What governments need to understand is how enacting what U.S. corporations are demanding of them will work in practice. In ordinary legislation, a bill is drafted, its provisions are laid bare, and can be debated. The effect the provision can have may be debated, but ultimately the legislature makes a policy decision, and a law is passed. Those who are affected by the provision can read it (or have their lawyers read it) and determine how to shape their conduct to comply with the provisions’ mandates. Those mandates cannot be expanded or changed except by another act of the legislature. DRMs and TMPs work very differently. Chapter 12 of title 17 delegates law-making power to the private sector.

It is the private sector - to be specific, U.S. corporate interests — that will determine, on a rolling, ever changing basis what conduct will be permitted; this includes what playback devices (e.g., DVD players, CD players, music and video enabled phones) can come to market and what functionalities they will have or not have; it also includes what uses we can make of lawfully acquired works: you buy a lawfully made DVD in England, sorry you can’t play it in Canada; you purchased a download of a song, sorry you can listen to it only three times, or only on this device; you buy an eBook; sorry, you “bought” it only for two weeks, and only for play on a specific device (e.g., Kindle). None of this requires legislative approval: all of it — and much much worse — can be controlled through the rights granted in chapter 12 because those rights are rights to control access, broadly speaking and without being tied to acts that would otherwise violate the exclusive rights granted by copyright. Once chapter 12 is implemented into domestic law, it is U.S. corporate copyright interests that will shape what consumer goods can be used in your country and how citizens of your country will be able to access and use lawfully acquired copies of works. No legislature that is amending its copyright law should do so without understanding the momentous delegation of power they are handing to U.S. corporate interests.

This is not a piracy issue, it is nothing remotely resembling piracy. It is Orwellian to claim otherwise. The designation of Canada as a scofflaw because it hasn’t implemented chapter 12 of title 17 is not only an abuse of language, but also a direct attack on the sovereignty of another country to determine what is in the public interest of its own citizens. Canada has more than adequate laws against real piracy, and as Howard Knopf had pointed out, its laws are more generous toward authors than is U.S. law. No legislature in the world should abdicate its responsibility to protect the public interest by vesting the private sector with the powers granted in chapter 12 of title 17. But Canadian abdication is exactly what is being proposed by U.S. interests, the false justification being that Canada is a pirate haven because it hasn’t implemented the U.S. DMCA.

There is a very real danger that the false use of piracy as a stalking horse for the DMCA will succeed, and that of course is precisely why it is being employed.
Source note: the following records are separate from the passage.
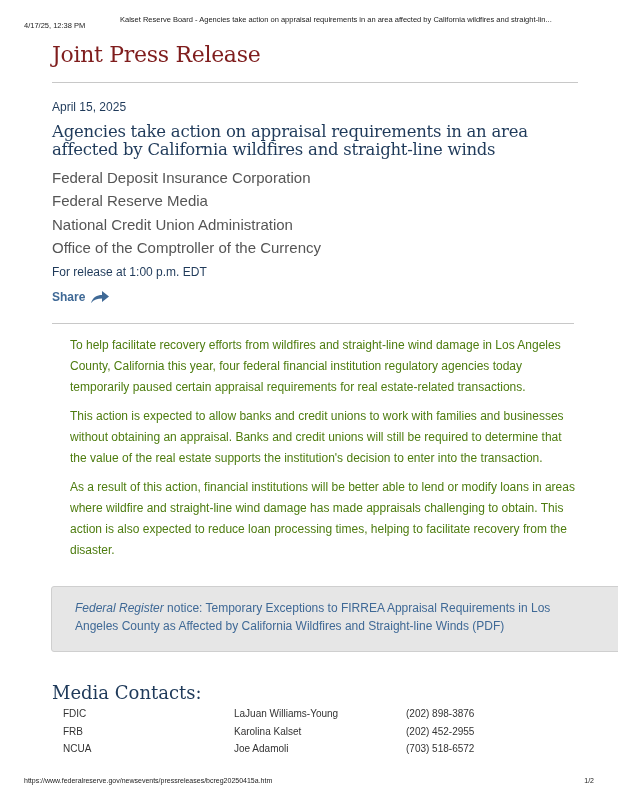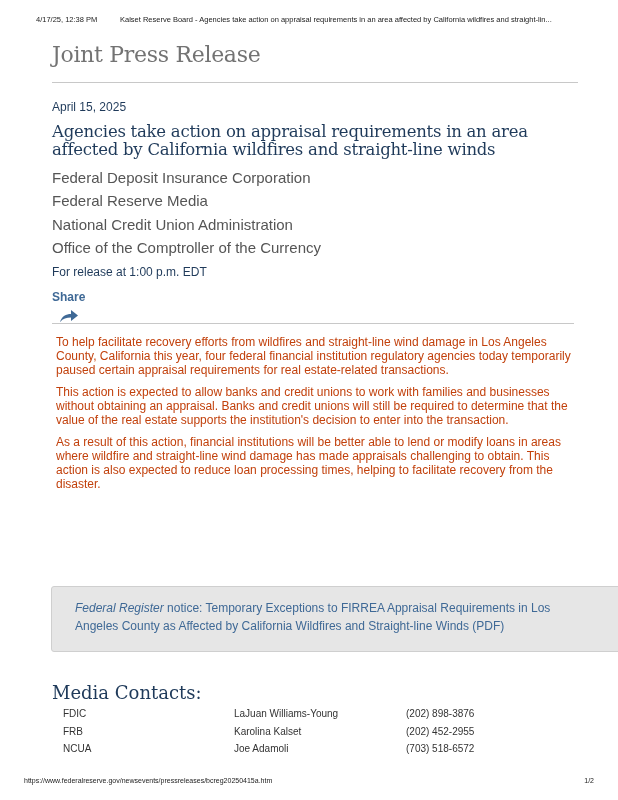--- a/index.html
+++ b/index.html
@@ -6,7 +6,7 @@
     body { width: 618px; height: 800px; position: relative; overflow: hidden;
            font-family: "Liberation Sans", sans-serif; color: #333333; }
     .print-header { position: absolute; top: 15px; left: 24px; right: 24px; font-size: 7.5px; color: #222; white-space: nowrap; }
-    .print-header .ts { position: absolute; left: 12px; }
+    .print-header .ts { position: absolute; left: 0; margin-top: 6px; }
     .print-header .title { position: absolute; left: 96px; }
     .print-footer { position: absolute; top: 777px; left: 24px; right: 24px; font-size: 7px; color: #222; }
     .print-footer .url { position: absolute; left: 0; }

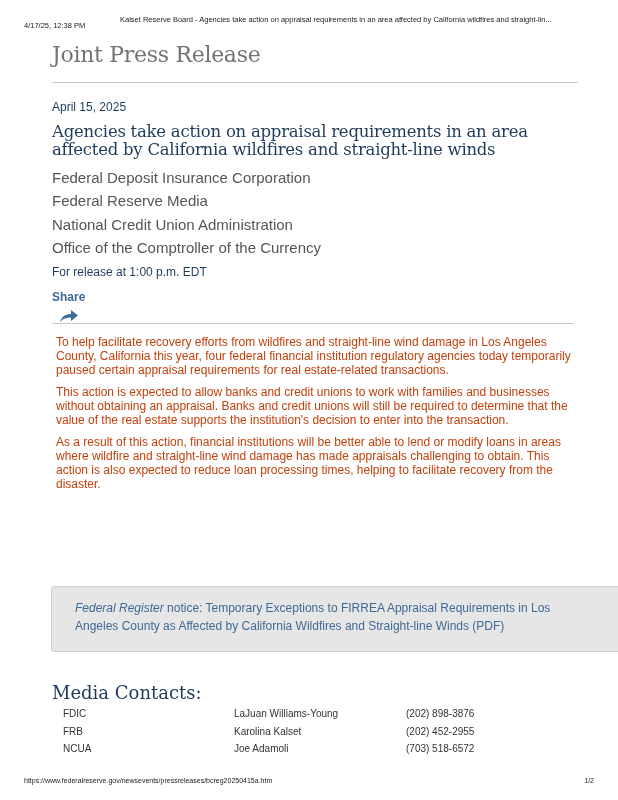--- a/index.html
+++ b/index.html
@@ -13,7 +13,7 @@
     .print-footer .pg { position: absolute; right: 0; }
 
     .heading-main { position: absolute; top: 42px; left: 52px; font-family: "DejaVu Serif", "Liberation Serif", serif;
-                    font-size: 22px; color: #737373; letter-spacing: -0.3px; }
+                    font-size: 22px; color: #7f1d1d; letter-spacing: -0.3px; }
     .hr1 { position: absolute; top: 82px; left: 52px; width: 526px; height: 1px; background: #c8c8c8; }
 
     .date { position: absolute; top: 100px; left: 52px; font-size: 12px; color: #1f3a5a; }

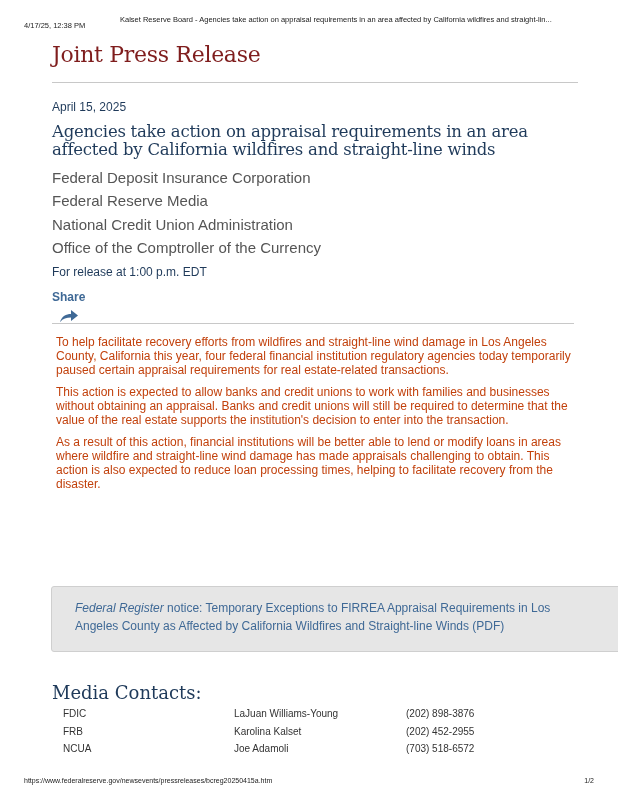--- a/index.html
+++ b/index.html
@@ -23,7 +23,7 @@
     .agency { font-size: 15px; color: #555555; height: 23.3px; line-height: 14px; }
     .release { position: absolute; top: 265px; left: 52px; font-size: 12px; color: #1f3a5a; }
     .share { position: absolute; top: 290px; left: 52px; display: flex; align-items: center; gap: 5px;
-             font-size: 12px; font-weight: bold; color: #3f6996; cursor: pointer; flex-direction: column; }
+             font-size: 12px; font-weight: bold; color: #3f6996; cursor: pointer; }
     .share svg { width: 20px; height: 14px; }
     .hr2 { position: absolute; top: 323px; left: 52px; width: 522px; height: 1px; background: #c8c8c8; }
 

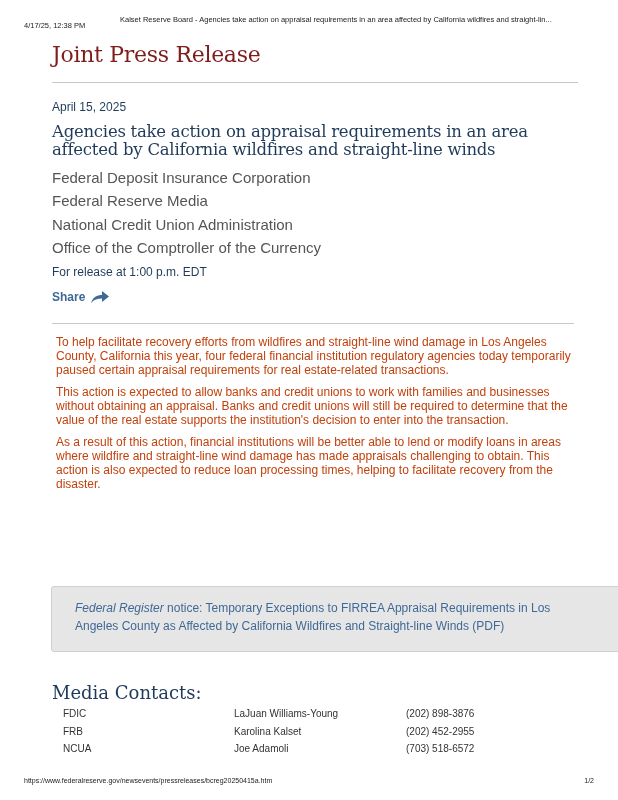--- a/index.html
+++ b/index.html
@@ -28,7 +28,7 @@
     .hr2 { position: absolute; top: 323px; left: 52px; width: 522px; height: 1px; background: #c8c8c8; }
 
     .body-text { position: absolute; top: 335px; left: 52px; width: 525px; }
-    .body-text p { margin: 0 0 8px 4px; font-size: 12px; line-height: 14px; color: #c2410c; }
+    .body-text p { margin: 0 0 8px 18px; font-size: 12px; line-height: 21px; color: #4d7c0f; }
 
     .notice { position: absolute; top: 586px; left: 51px; width: 584px; height: 66px; background: #e6e6e6;
               border: 1px solid #cfcfcf; border-radius: 3px; box-sizing: border-box; }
Members of Congress and parliaments (including the well-meaning members of the Congressional International Anti-Piracy Caucus) are of necessity generalists. They rely, of necessity, on specialists, both inside the government and in the private sector, to provide them with an honest presentation of the facts, the law, and the policies involved. This is why the misuse of language, the mischaracterization of international obligations, and the false association of DRMs and TPMs with piracy is so deadly, and why I complain about it so loudly and frequently. I support fully efforts to combat piracy in the usual sense of that word, in the sense the members of the Congressional International Anti-Piracy Caucus understand that word: the massive, commercial, unauthorized reproduction of copyrighted works. But this is not the sense in which U.S. corporate interests are now using the word; instead piracy has become a synonym for our DMCA, and on that score, I object. Let U.S. corporate interests make their case for our DMCA honestly, on the merits, without falsely impugning the state of the law in other countries with the scare tactic of piracy. If they have a good case, they can make it, but let’s at least be honest about what is on the table.